§ EXERCISE GOAL
In the entries below, find the line with "[317,598,429,607] videos in" and the line with "[274,759,428,768] [66,782,151,793] main". Print those two and everything between them exactly, and nothing else.
--- DATA EXTRACT ---
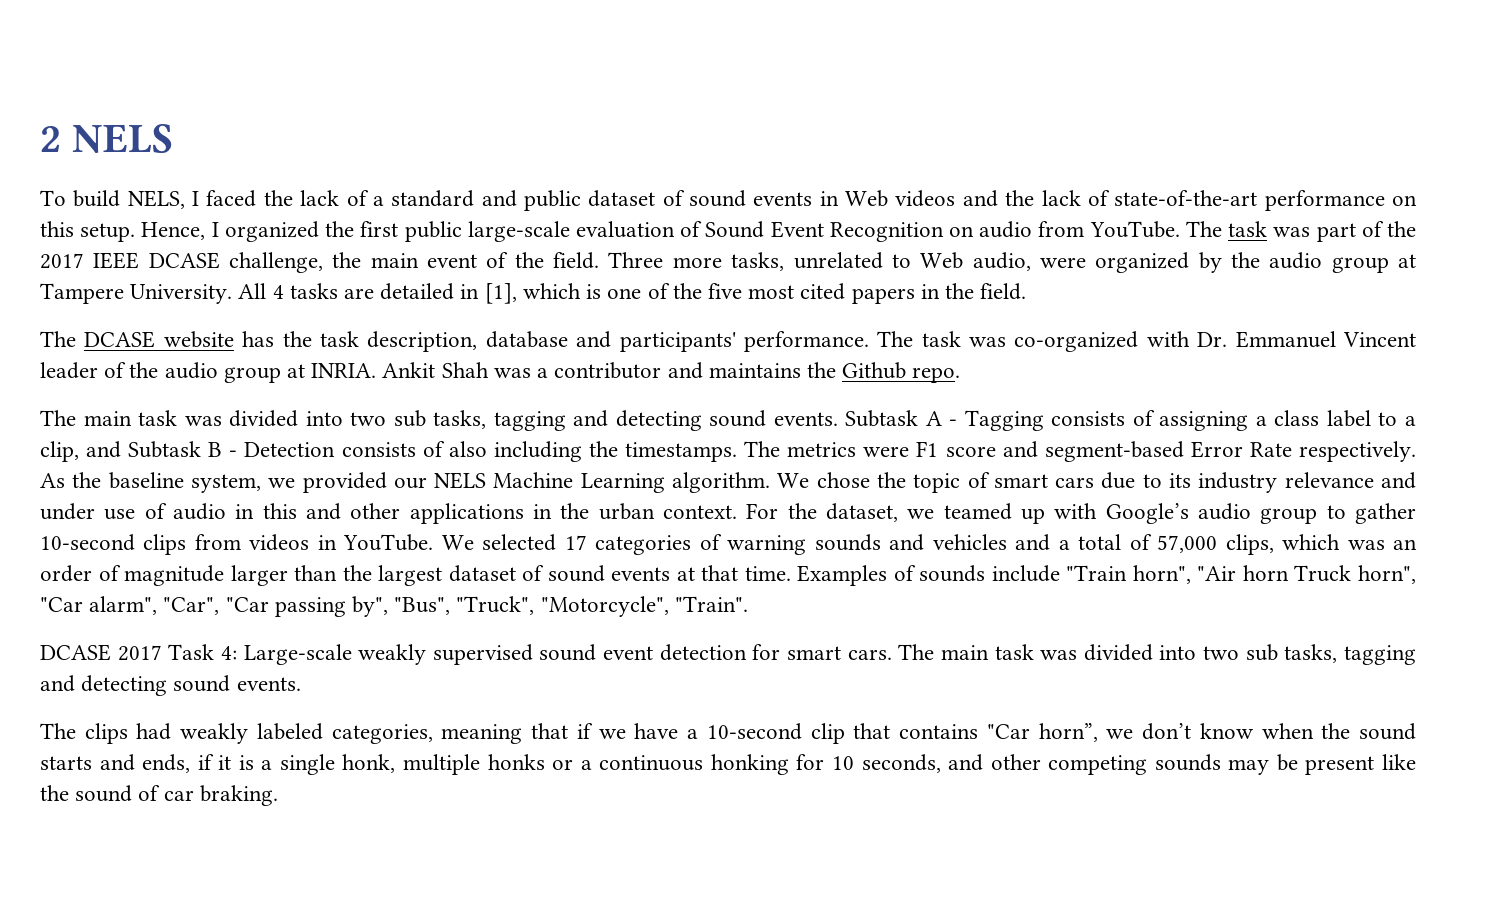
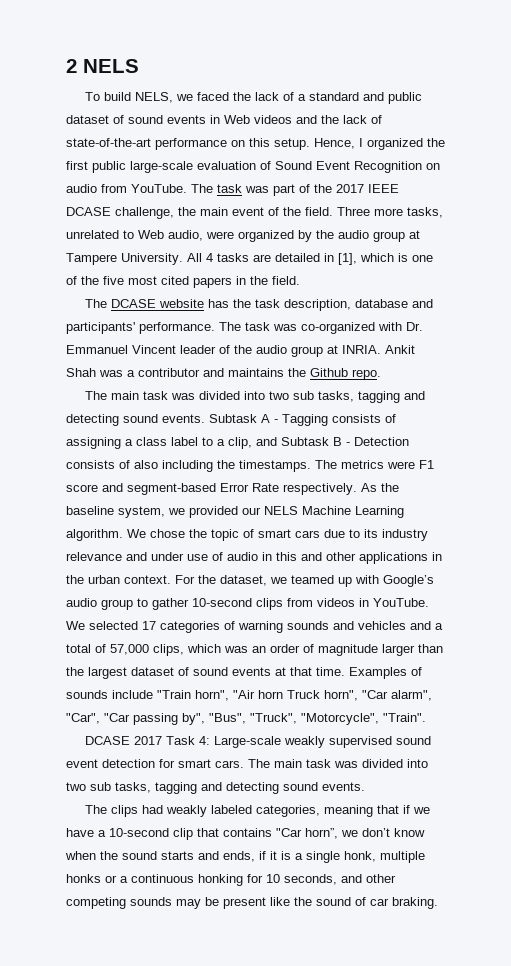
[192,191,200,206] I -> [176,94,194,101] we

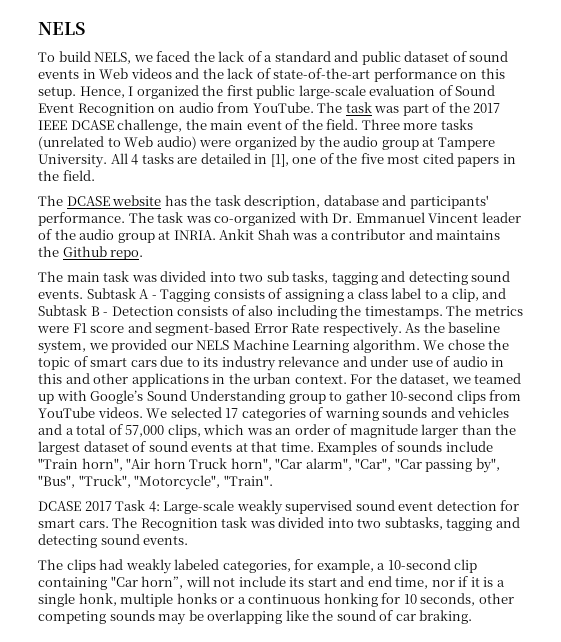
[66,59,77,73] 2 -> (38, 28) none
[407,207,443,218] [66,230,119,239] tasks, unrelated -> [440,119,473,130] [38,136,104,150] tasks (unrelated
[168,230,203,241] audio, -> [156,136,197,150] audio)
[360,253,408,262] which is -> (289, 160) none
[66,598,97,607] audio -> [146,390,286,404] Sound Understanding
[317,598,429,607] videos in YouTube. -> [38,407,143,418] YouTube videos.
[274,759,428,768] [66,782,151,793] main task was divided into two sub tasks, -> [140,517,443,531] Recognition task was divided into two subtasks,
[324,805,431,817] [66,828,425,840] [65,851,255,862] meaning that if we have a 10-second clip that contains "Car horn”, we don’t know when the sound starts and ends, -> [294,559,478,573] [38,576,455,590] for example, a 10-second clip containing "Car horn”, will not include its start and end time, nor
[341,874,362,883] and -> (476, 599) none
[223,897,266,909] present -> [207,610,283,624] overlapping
---
--- DATA EXTRACT ---
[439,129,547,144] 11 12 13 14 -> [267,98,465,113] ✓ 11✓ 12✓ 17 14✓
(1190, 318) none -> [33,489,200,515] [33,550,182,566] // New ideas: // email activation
---
--- DATA EXTRACT ---
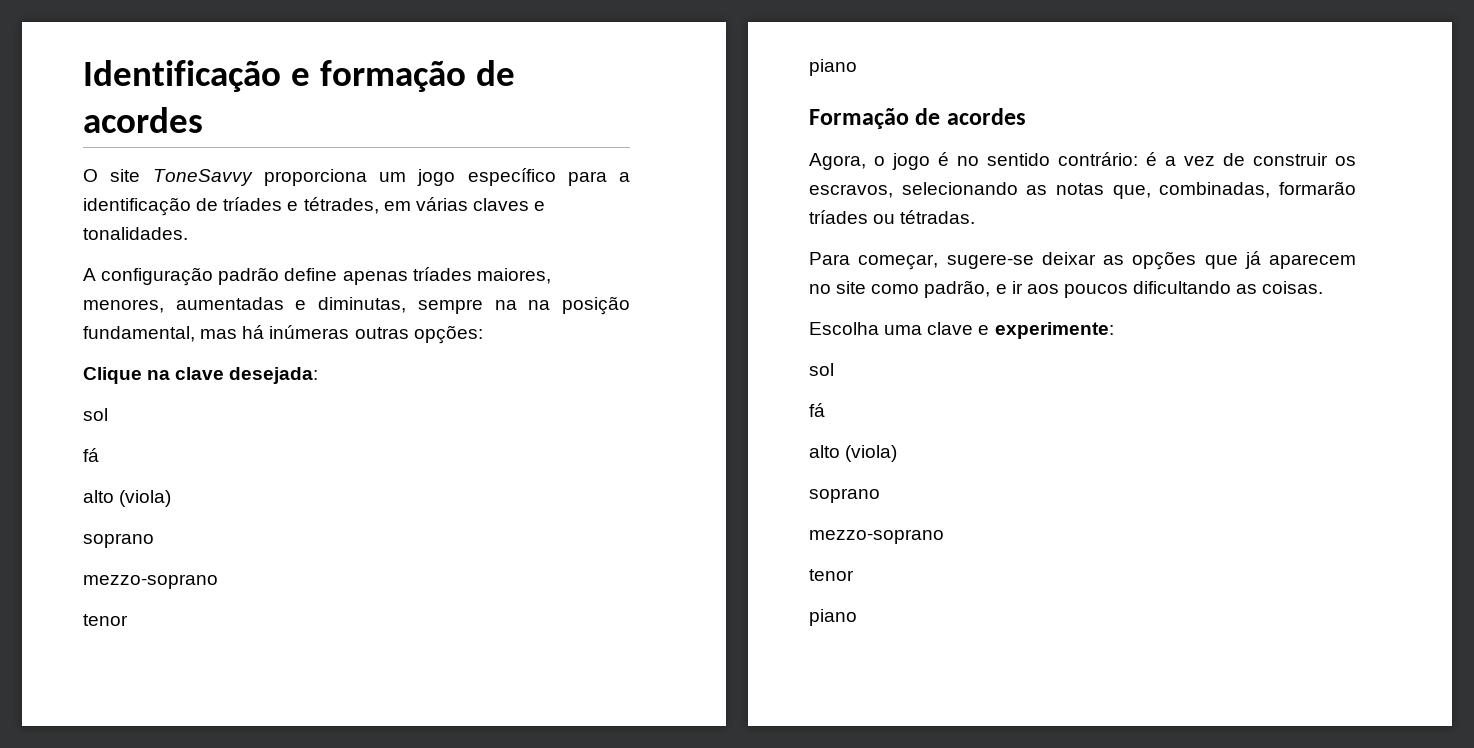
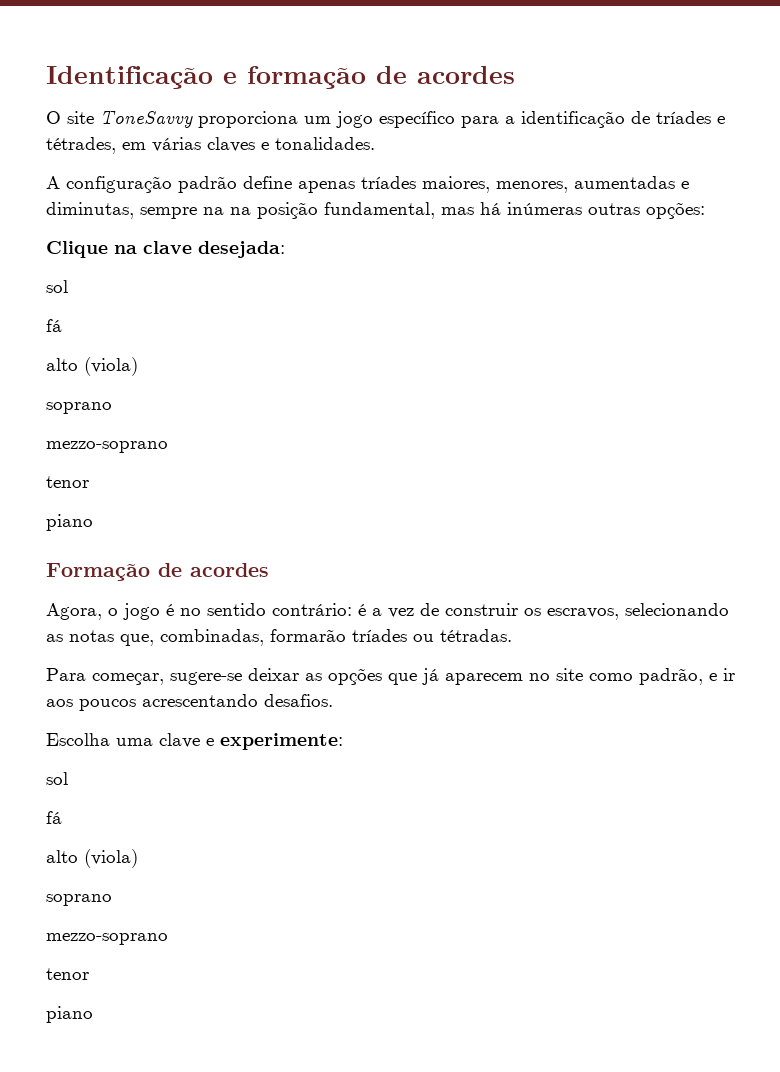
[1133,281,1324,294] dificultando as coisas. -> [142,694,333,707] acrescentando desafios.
---
§ EXPECTED ANSWER
[317,598,429,607] videos in YouTube. -> [38,407,143,418] YouTube videos.
[274,759,428,768] [66,782,151,793] main task was divided into two sub tasks, -> [140,517,443,531] Recognition task was divided into two subtasks,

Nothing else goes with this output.